Mirjam A. Holocaust testimony (HVT-4124)
- Bratislava, Slovakia : Milan Šimečka Foundation, 1997
- Interview Date
- June 13, 1997.
- 3 copies: 1/2 in. VHS submaster; Betacam SP dub; and 1/2 in. VHS with time coding.
- Cite As
- Mirjam A. Holocaust Testimony (HVT-4124). Fortunoff Video Archive for Holocaust Testimonies, Yale University Library.
Videotape testimony of Mirjam A., who was born in Bratislava, Czechoslovakia (presently Slovakia) in 1925, the only child in a wealthy, assimilated family.

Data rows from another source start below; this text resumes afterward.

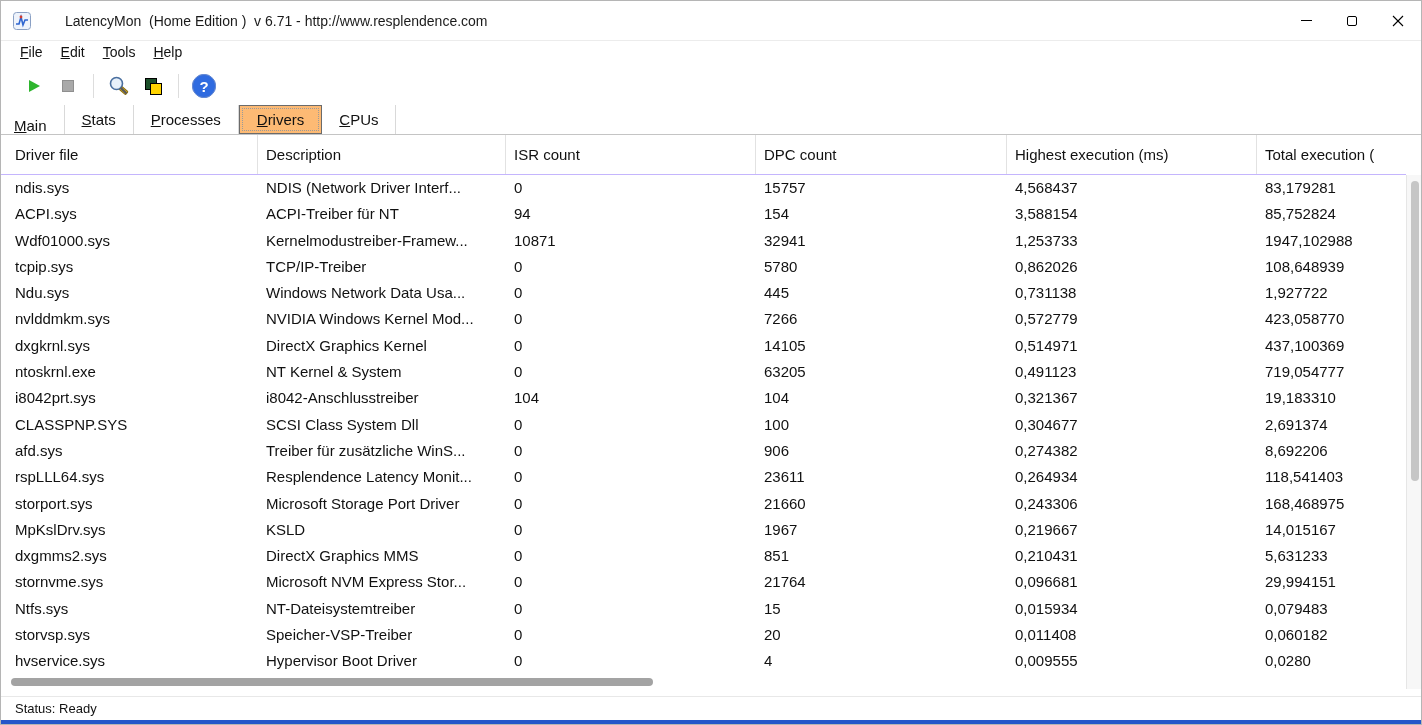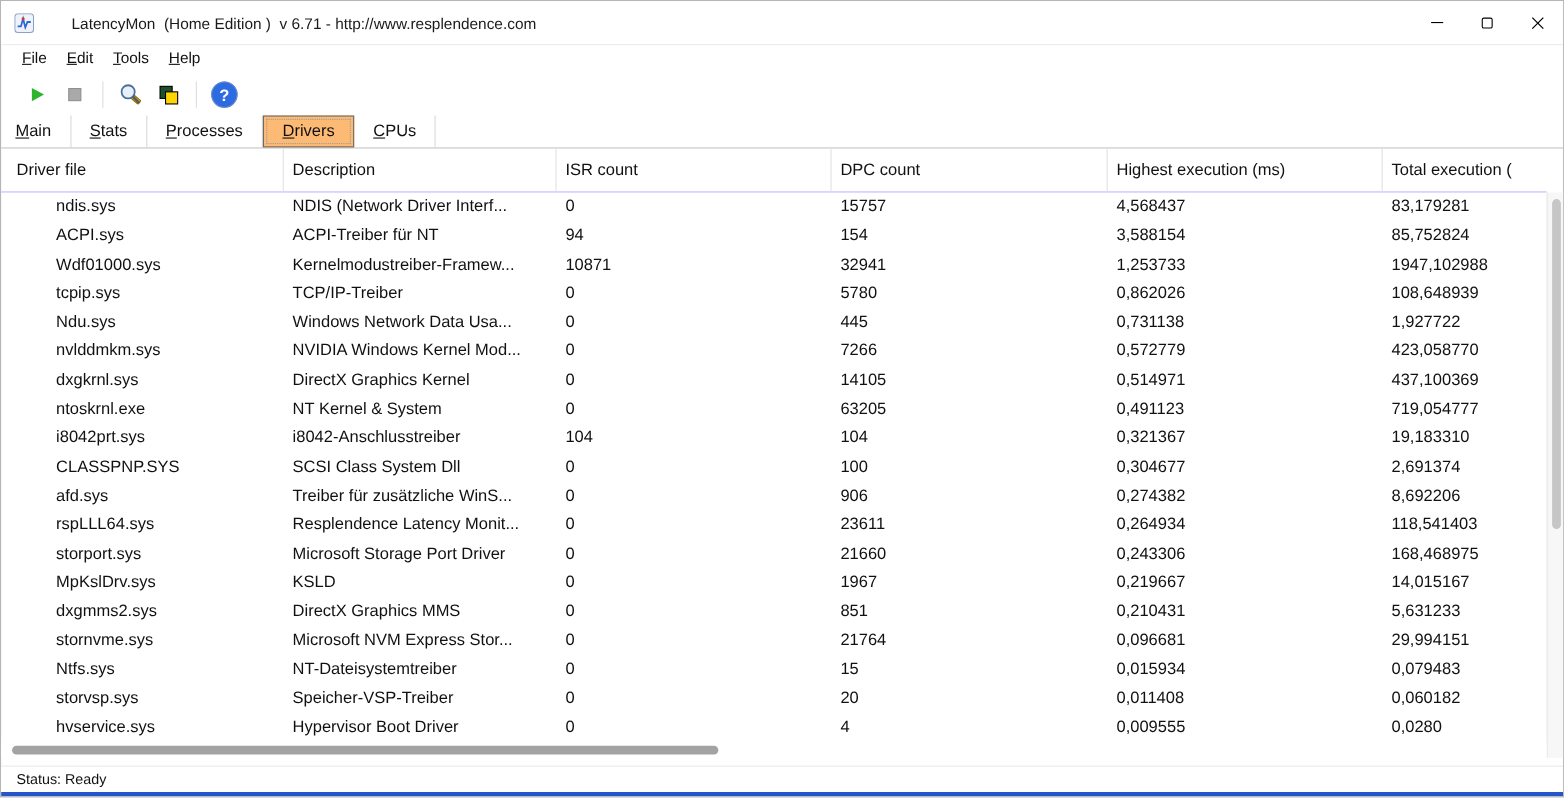--- a/index.html
+++ b/index.html
@@ -24,34 +24,34 @@
   .menu-item { padding:3px 9px; cursor:default; }
 
   
   .toolbar { height:38px; display:flex; align-items:center; padding-left:16px; }
   .tb-btn { width:34px; height:30px; display:flex; align-items:center; justify-content:center; }
   .tb-sep { width:1px; height:24px; background:#dddddd; margin:0 8px; }
 
   
   .tabbar { height:30px; display:flex; align-items:stretch; border-bottom:1px solid #c4c4c4; font-size:15px; }
   .tab { display:flex; align-items:center; padding:0 17px; border-right:1px solid #d9d9d9; cursor:default; }
-  .tab:first-child { padding-left:13px; }
+  .tab:first-child { padding-left:13px;align-items:flex-end; }
   .tab.active { border:1px solid #6b6b6b; outline:1px dotted #9a9a9a; outline-offset:-4px; background:#fdba74; }
 
   
   .content { position:relative; height:554px; width:1422px; }
   .grid-row { display:grid; grid-template-columns:257px 248px 250px 251px 250px 1fr; width:1405px; }
   .thead { height:40px; line-height:40px; font-size:15px; border-bottom:1px solid #c4b5fd; }
   .hcell { padding-left:8px; border-right:1px solid #e2e2e2; overflow:hidden; white-space:nowrap; }
   .hcell:first-child { padding-left:14px; }
   .hcell:last-child { border-right:none; }
   .tbody { height:500px; overflow:hidden; }
   .trow { height:26.3px; line-height:26.3px; font-size:15px; }
   .tcell { padding-left:8px; overflow:hidden; white-space:nowrap; }
-  .tcell:first-child { padding-left:14px;margin-left:36px; }
+  .tcell:first-child { padding-left:14px; }
 
   
   .vscroll { position:absolute; top:40px; right:0; width:17px; height:514px; background:#f7f7f7; border-left:1px solid #e6e6e6; }
   .vthumb { position:absolute; top:6px; left:4px; width:8px; height:300px; border-radius:4px; background:#c6c6c6; }
   .hscroll { position:absolute; left:0; top:540px; width:1405px; height:14px; background:#fff; }
   .hthumb { position:absolute; left:10px; top:3px; width:642px; height:8px; border-radius:4px; background:#a3a3a3; }
 
   
   .statusbar { position:absolute; left:0; bottom:4px; width:100%; height:24px; display:flex; align-items:center;
                padding-left:14px; font-size:13px; border-top:1px solid #e8e8e8; background:#fff; }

She recalls a happy childhood; attending an evangelical school; frequent visits to grandparents in Trenčín; participating in a leftist Zionist youth movement when she was twelve; antisemitic harassment and expulsion from school; working as an assistant in a Jewish kindergarten for eighteen months; moving to Trenčín in 1941 due to antisemitic laws; her mother's hospitalization in Bratislava; returning to Bratislava with her father to avoid deportation; her father's hospitalization; hiding in a room for a year but visiting her parents daily by concealing her star; obtaining false papers; working as a housekeeper for non-Jews (unbeknownst to her they were hiding Jews); informing her employers she was Jewish; additional risks after the Slovak uprising; her employers helping her find a childcare position for two children whose father was German; leaving when it became dangerous; working as a housekeeper in Topol̕čany; liberation on May 1, 1945; immediately returning to Bratislava; the collapse of her world upon learning her parents had been deported and killed; attending high school; traveling to Israel in 1948; returning a year later to finish university; marriage in 1952; the births of three children; working as a university language teacher; emigration to Israel in 1968; difficulties adjusting to life there; and visiting Bratislava every two years after 1989. Ms. A. attributes her survival to luck, her father, and help from non-Jews; not sharing her story with anyone, including her children, until recently; nightmares resulting from her experiences; and her sense that Israel is her home.